Ainsi, même quand le regard se veut « admiratif », à tout le moins reconnaissant, l’ambiguïté n’est jamais loin, les arrière-pensées itou. Idem dans les années cinquante : tandis que la France adule les Ben Barek, les Zaaf, les Mimoun et autres Mouloudji…, le 14 juillet 1953, sept Algériens sont tués dans la manifestation célébrant la concorde républicaine. Papon, déjà préfet, crée la Brigade des agressions et violences et les nationalistes sont surveillés, pourchassés, isolés…
Aujourd’hui, la génération des Zidane et autres Djamel Debbouze serait « sans conteste celle de la fin de la marginalisation des cultures arabes ». Mais, paradoxe des temps nouveaux et en même temps réinvention des ambiguïtés coloniales, Paris « se satisfait de voir [les Français d’origine arabe] se fondre dans la banlieue ». Laissons ici de côté la trop longue question de ce qu’il faudrait entendre pas ces « cultures arabes » pour constater que cet enthousiasme pour ces « vedettes », pour le couscous ou le raï, ne parvient pas à masquer la sous-représentation des Français d’origine algérienne, marocaine et autres dans la classe politique, à des postes de responsabilité économique, sur le devant de la scène publique.
« La main qui donne est toujours au-dessus de la main qui reçoit » dit un proverbe touareg. Ce livre peut contribuer à rompre avec de telles représentations, attitudes et logiques. Le Paris arabe montre que l’histoire de France appartient aussi aux jeunes issus de l’immigration et ce malgré la confiscation des mémoires et les amnésies de nos manuels scolaires, la frilosité des hommes politiques, des « décideurs » économiques et de la société en général.
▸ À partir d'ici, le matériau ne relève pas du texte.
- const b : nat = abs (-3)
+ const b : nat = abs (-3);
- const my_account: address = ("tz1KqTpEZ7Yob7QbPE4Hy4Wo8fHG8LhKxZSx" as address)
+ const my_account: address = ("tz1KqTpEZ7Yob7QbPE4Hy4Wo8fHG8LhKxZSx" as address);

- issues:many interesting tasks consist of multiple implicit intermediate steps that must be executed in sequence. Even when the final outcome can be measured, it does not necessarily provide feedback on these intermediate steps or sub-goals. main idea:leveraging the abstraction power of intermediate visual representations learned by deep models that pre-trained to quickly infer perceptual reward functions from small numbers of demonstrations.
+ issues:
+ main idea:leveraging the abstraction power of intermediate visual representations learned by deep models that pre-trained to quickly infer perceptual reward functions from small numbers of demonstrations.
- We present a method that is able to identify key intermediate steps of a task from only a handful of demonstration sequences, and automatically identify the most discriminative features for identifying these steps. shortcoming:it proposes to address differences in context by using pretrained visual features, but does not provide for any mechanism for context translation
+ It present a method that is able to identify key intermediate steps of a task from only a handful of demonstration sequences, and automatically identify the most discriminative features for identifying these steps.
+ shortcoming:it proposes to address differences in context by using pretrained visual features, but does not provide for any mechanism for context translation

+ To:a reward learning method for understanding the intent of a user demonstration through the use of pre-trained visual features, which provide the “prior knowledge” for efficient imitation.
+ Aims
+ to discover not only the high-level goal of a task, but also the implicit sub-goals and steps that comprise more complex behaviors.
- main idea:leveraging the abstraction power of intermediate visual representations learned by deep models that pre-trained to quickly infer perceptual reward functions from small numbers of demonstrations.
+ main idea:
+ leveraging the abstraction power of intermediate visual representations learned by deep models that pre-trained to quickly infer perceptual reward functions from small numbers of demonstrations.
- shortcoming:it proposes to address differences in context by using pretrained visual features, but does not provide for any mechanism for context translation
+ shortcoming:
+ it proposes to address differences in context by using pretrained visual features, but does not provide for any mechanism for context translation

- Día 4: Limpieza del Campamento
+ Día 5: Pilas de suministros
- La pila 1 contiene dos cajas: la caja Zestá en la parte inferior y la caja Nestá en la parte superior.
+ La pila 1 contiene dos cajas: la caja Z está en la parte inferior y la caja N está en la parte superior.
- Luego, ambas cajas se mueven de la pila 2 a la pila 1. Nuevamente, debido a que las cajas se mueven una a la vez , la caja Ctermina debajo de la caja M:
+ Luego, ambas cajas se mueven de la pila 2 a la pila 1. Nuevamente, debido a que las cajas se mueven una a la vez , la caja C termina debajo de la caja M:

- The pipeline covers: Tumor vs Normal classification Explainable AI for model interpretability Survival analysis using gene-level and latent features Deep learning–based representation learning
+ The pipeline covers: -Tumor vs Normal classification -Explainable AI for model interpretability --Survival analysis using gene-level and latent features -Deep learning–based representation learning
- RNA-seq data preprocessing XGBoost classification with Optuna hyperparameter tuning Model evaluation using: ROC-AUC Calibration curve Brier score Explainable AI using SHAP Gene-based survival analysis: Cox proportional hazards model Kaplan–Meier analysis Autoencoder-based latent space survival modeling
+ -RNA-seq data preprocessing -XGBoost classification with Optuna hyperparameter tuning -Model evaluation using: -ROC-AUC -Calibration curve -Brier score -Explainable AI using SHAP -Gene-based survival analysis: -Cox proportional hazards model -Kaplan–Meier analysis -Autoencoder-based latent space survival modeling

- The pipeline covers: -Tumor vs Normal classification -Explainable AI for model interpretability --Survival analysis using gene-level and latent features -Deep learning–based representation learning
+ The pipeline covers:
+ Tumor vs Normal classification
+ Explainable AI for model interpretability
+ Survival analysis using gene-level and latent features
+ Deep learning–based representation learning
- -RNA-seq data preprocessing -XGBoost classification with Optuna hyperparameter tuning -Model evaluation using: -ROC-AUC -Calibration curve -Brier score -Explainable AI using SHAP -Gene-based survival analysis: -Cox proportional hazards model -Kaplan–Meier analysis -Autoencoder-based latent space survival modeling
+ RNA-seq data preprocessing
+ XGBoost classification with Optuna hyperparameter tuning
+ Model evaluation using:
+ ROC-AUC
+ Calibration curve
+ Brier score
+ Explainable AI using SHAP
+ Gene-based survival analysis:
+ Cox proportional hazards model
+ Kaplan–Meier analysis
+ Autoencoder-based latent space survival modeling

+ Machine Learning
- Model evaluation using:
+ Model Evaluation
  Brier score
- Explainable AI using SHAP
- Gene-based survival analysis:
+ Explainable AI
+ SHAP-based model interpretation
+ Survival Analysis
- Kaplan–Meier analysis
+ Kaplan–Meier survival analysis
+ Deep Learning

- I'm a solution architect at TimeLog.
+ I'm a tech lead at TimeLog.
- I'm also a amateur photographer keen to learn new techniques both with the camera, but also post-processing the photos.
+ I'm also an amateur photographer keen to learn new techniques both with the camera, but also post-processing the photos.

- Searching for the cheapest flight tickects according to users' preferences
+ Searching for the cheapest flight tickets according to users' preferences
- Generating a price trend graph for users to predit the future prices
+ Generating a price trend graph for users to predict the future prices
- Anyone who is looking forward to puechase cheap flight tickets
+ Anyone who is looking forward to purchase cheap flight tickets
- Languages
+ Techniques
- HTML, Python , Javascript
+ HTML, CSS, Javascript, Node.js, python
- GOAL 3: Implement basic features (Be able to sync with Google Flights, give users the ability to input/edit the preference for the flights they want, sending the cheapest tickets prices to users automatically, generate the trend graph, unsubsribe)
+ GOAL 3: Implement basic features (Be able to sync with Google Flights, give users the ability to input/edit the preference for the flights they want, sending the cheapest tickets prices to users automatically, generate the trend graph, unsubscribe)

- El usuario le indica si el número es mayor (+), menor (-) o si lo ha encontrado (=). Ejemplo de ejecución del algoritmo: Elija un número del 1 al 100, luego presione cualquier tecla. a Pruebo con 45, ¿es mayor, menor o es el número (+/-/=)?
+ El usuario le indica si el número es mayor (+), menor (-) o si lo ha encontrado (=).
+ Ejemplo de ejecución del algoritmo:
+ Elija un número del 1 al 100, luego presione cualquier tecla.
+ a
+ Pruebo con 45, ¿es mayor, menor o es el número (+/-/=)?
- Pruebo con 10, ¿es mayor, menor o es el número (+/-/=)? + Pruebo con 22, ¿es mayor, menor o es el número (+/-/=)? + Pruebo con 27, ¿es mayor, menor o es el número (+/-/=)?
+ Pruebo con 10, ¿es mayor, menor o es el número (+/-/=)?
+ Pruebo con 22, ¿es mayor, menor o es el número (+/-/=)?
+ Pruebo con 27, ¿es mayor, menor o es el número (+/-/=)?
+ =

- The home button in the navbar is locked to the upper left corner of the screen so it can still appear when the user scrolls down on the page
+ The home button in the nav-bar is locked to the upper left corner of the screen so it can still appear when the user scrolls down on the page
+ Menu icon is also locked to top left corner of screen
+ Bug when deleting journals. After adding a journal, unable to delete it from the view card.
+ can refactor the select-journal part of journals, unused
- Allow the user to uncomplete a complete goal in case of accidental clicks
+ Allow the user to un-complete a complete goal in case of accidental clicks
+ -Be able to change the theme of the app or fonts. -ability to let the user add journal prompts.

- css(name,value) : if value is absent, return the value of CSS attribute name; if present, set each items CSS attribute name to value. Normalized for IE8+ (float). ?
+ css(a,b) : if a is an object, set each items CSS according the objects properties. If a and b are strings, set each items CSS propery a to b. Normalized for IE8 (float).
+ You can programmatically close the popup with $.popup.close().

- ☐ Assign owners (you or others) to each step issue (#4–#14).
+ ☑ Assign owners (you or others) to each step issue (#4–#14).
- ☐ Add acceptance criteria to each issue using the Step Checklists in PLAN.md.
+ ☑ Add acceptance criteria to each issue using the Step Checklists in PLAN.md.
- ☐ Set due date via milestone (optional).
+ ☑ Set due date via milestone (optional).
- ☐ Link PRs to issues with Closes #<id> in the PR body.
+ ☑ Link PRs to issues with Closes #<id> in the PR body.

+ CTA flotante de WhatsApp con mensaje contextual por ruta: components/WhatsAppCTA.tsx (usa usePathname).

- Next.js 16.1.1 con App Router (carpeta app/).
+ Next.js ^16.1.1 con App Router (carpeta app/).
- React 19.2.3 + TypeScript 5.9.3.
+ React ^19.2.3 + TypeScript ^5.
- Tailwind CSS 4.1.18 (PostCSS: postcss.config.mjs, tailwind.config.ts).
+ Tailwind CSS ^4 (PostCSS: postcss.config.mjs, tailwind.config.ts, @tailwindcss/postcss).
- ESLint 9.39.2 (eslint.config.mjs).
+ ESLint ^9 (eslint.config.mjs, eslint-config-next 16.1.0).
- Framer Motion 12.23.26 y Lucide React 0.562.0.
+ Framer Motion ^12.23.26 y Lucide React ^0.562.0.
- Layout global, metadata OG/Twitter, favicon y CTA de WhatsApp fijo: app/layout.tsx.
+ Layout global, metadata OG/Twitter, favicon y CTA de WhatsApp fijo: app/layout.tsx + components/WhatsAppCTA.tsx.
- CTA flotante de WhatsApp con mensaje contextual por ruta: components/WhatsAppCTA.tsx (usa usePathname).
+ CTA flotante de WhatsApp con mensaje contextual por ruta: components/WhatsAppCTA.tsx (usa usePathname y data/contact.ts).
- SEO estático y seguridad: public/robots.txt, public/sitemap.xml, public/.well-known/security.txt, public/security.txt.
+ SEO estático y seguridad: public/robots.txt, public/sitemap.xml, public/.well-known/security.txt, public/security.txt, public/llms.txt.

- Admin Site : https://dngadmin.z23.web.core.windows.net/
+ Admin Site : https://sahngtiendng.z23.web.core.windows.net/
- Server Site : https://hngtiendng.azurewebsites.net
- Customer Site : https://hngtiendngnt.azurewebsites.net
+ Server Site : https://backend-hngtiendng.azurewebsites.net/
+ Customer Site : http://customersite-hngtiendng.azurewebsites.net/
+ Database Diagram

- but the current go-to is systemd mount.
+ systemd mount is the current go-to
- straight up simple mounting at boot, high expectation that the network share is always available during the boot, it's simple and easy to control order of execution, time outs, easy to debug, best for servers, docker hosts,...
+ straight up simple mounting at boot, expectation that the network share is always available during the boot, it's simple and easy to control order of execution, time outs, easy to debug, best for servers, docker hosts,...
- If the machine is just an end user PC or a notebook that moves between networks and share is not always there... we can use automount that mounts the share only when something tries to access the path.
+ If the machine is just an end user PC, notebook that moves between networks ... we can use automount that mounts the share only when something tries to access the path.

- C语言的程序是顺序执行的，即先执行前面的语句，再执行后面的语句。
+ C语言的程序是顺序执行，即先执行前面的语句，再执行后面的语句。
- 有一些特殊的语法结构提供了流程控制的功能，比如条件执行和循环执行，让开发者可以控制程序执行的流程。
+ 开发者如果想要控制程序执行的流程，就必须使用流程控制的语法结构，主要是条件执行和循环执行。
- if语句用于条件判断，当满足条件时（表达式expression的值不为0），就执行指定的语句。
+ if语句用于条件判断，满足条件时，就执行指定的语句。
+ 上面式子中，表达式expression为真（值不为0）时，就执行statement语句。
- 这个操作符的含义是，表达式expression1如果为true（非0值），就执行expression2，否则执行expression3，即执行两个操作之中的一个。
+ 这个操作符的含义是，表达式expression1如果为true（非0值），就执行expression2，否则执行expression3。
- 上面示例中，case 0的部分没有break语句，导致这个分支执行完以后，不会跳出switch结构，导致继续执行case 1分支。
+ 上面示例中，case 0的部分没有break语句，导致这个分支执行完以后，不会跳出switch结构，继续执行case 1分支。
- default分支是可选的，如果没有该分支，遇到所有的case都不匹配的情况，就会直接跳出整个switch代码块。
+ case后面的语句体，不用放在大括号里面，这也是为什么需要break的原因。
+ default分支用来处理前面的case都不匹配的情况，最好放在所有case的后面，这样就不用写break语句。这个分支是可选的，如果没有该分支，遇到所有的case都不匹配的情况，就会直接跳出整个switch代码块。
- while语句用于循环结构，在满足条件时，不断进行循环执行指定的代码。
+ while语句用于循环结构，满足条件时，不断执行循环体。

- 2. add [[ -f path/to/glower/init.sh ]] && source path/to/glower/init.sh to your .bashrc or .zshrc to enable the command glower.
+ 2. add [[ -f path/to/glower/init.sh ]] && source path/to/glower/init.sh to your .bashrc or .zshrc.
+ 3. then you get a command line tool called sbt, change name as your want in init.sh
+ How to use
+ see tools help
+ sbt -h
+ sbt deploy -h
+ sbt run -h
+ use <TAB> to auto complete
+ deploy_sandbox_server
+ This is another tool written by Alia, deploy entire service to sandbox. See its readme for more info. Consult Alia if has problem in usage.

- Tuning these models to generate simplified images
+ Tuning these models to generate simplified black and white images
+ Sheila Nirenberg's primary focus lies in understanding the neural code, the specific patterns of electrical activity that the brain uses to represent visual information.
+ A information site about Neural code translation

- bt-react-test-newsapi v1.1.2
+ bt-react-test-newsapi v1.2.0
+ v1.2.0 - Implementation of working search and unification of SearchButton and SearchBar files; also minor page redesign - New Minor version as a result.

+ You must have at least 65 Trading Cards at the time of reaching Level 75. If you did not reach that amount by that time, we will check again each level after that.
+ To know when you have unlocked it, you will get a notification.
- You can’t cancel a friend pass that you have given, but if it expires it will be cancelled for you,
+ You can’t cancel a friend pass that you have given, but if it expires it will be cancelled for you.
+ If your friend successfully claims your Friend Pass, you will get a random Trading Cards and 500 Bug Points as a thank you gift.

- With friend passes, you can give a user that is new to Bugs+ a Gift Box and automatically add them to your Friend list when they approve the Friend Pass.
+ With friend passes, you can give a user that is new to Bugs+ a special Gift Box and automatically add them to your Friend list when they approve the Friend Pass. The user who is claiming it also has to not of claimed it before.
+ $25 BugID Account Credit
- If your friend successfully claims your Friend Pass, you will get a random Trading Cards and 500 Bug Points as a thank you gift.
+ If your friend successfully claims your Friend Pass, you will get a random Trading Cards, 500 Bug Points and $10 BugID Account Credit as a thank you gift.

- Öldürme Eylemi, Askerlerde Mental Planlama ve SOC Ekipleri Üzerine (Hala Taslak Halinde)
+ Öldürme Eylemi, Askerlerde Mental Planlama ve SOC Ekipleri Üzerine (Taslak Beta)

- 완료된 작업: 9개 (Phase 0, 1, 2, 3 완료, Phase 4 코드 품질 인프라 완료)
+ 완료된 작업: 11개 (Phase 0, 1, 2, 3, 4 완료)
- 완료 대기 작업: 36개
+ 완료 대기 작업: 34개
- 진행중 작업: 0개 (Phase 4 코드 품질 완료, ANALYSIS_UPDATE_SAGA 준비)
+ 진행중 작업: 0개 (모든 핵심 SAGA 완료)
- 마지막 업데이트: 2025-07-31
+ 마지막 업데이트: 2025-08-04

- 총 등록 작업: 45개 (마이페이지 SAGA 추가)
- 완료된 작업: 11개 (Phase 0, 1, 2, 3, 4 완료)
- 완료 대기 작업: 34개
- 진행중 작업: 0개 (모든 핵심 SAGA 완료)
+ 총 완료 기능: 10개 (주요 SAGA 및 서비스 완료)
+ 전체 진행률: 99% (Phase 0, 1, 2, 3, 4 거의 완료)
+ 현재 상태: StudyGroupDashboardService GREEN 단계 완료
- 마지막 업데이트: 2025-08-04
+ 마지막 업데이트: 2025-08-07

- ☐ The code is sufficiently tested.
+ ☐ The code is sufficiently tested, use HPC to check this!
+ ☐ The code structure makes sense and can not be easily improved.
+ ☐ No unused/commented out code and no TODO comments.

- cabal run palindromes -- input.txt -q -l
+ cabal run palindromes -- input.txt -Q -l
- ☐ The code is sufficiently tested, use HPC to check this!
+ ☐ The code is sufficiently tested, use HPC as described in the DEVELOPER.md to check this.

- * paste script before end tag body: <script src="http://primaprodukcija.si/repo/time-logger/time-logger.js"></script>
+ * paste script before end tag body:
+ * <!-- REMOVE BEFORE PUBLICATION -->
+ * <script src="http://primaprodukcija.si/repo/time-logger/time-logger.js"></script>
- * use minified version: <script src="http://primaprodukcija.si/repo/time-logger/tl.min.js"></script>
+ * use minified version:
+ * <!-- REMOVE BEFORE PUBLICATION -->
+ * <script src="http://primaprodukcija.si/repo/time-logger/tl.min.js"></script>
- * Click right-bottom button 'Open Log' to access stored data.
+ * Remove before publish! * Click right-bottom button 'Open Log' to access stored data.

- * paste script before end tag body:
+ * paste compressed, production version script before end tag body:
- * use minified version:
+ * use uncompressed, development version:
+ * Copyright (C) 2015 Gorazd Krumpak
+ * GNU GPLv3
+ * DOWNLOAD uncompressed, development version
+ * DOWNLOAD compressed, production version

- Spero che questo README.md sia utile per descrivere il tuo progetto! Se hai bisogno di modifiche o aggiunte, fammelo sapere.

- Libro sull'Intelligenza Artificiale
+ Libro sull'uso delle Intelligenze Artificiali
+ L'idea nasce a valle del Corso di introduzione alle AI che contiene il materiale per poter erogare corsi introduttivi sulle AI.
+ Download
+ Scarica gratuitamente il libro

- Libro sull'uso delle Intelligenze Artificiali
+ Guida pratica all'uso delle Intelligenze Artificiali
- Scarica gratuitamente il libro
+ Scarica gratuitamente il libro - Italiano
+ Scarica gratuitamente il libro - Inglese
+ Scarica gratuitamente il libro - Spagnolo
Les auteurs ouvrent la voie au rétablissement d’autres vérités et mémoires, à commencer par le fait que ce Paris arabe est souvent et principalement un Paris algérien et que dans ce cadre, la composante kabyle y tient une place (humaine, économique, sociale, individuelle, culturelle, sportive…) de premier plan. Une place que l’on discerne à peine. Il fallait le dire, sans esprit polémique et dans le souci de tourner le dos aux globalisations réductrices et par la même aux « identités meurtrières ». D’où qu’elles viennent.